Sometime back in 2011 or ’12, I read Ender’s Game for the first time. I discovered that it and its sequels were part of a larger collection of stories called ‘The Enderverse’ a portmanteau of the name of the main character “Ender” and “Universe.” It was the first time I noticed that authors who created multiple works of fiction inside a single narrative world, often came up with some clever name for said narrative world. These authors, or their publishers, or editors, or whoever it is who actually does this job, have given these fictional universe titles like: The MCU, The Mignolaverse, The Revelation Space Universe, Middle Earth, Known Space, the Cthulhu Mythos, and the Emberverse.

I decided that since many of my short stories and novels take place in a single fictional reality, I too needed a catchy name for my mythos. I decided to call it the Aptaverse, (stylized as APTA/verse.) The origin of this name is deeply connected to some of the more interesting aspects of the mythology behind my stories.

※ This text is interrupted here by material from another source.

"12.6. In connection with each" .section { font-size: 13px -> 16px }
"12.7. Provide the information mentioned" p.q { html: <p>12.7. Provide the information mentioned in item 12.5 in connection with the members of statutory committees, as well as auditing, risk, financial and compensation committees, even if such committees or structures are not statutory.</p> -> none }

Unfortunately, explaining the innate awesomeness of the name requires spoiling several key plot points from Under the Sun, the first APTA/verse Novel.

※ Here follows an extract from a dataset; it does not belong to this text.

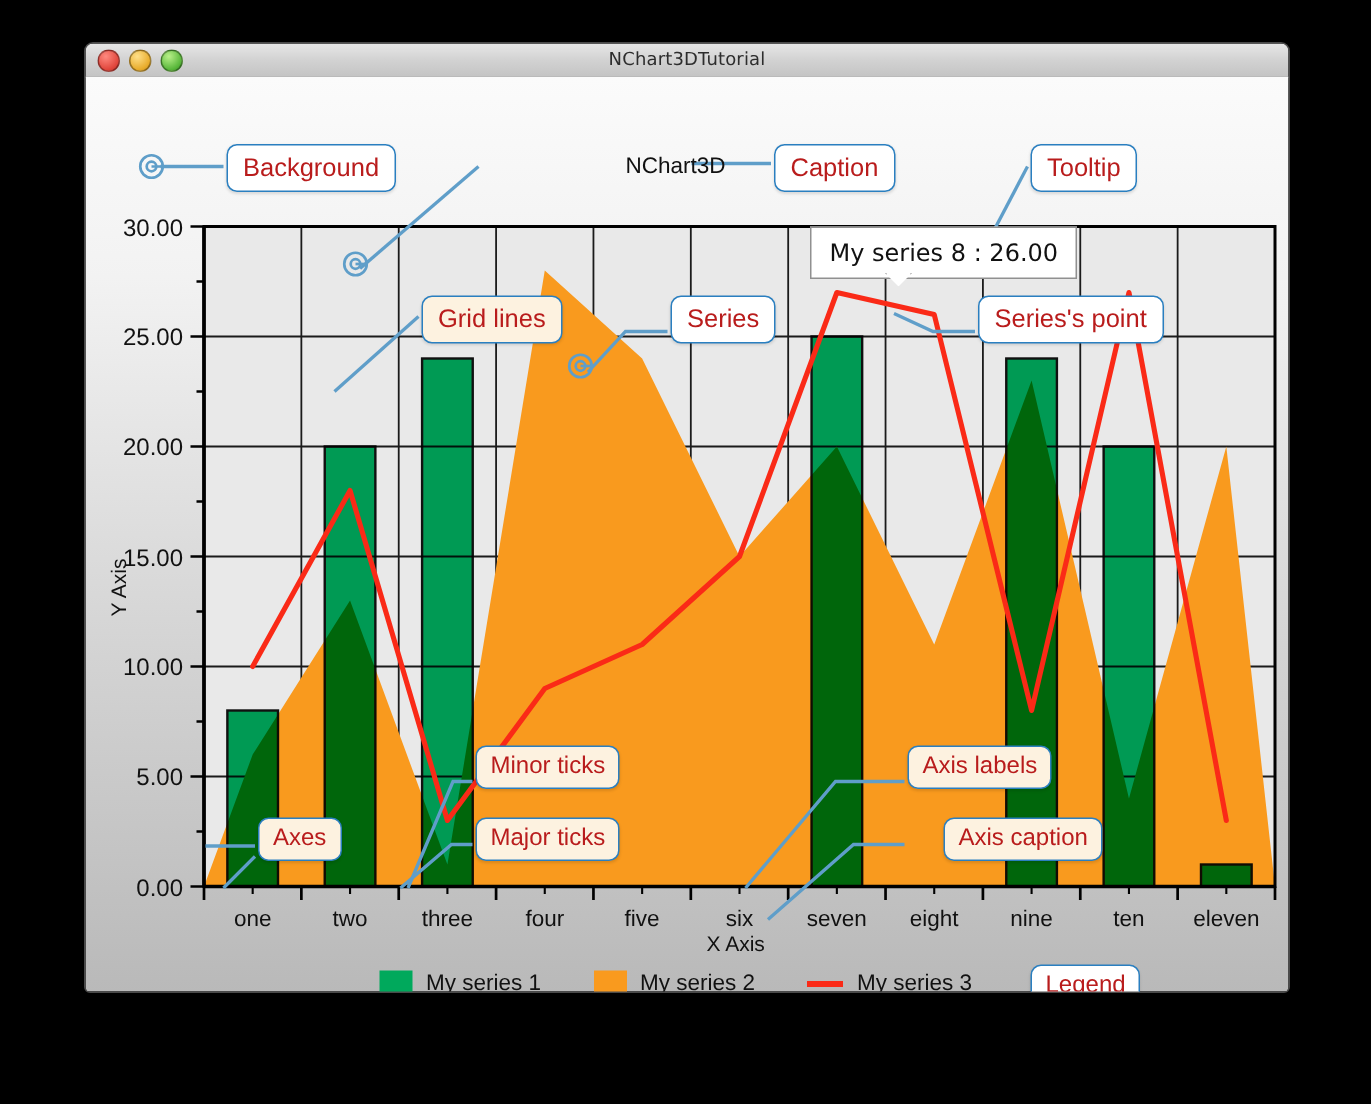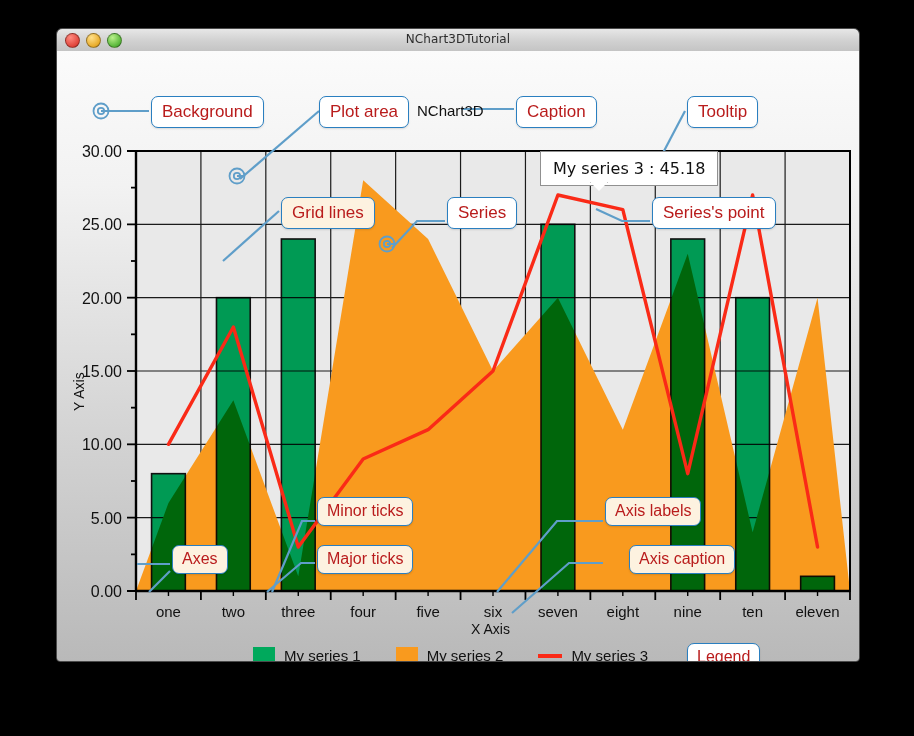"Plot area" div.callout { html: <div>Plot area</div> -> none }
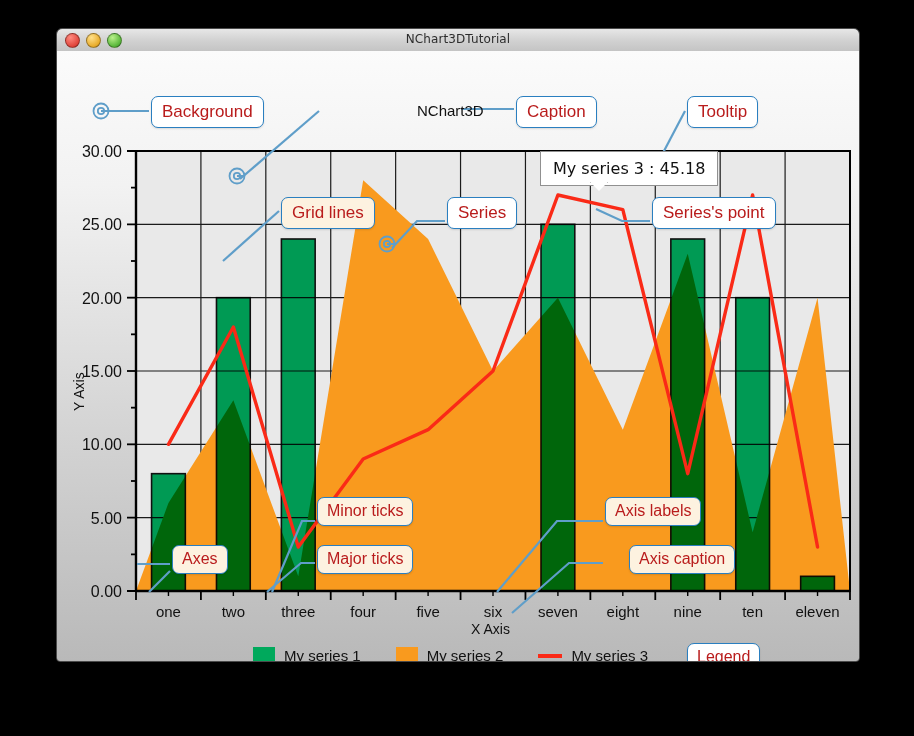"My series 3 : 45.18" div.tooltip { text: 3 : 45.18 -> 8 : 26.00 }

However, since the number one question I have gotten from friends and family is, “What the heck is an APTA?” I will try to explain without delving too deeply into spoilers. The APTA/verse is a multiverse with many branching permutations and possibilities. It is a fragmented reality that is slightly at odds with the universe as we know it. In most of those permutations, there is an organization dedicated to the protection of reality, called HASMAT.

But since HASMAT Universe sounds like the title of a Discovery Channel Most Dangerous Jobs spinoff; I decided that there was a better choice for the unifying thread that connects my stories. Inside HASMAT is another department, the Agency for the Prevention of Temporal Anomalies, more commonly referred to as APTA.

I do not claim that it is a great name. But when your web designer says he needs a domain name immediately… you work with what you have, and with what's available. At least now, the origin of the APTA/verse name should be less cryptic than it was when you first clicked on www.aptaverse.com.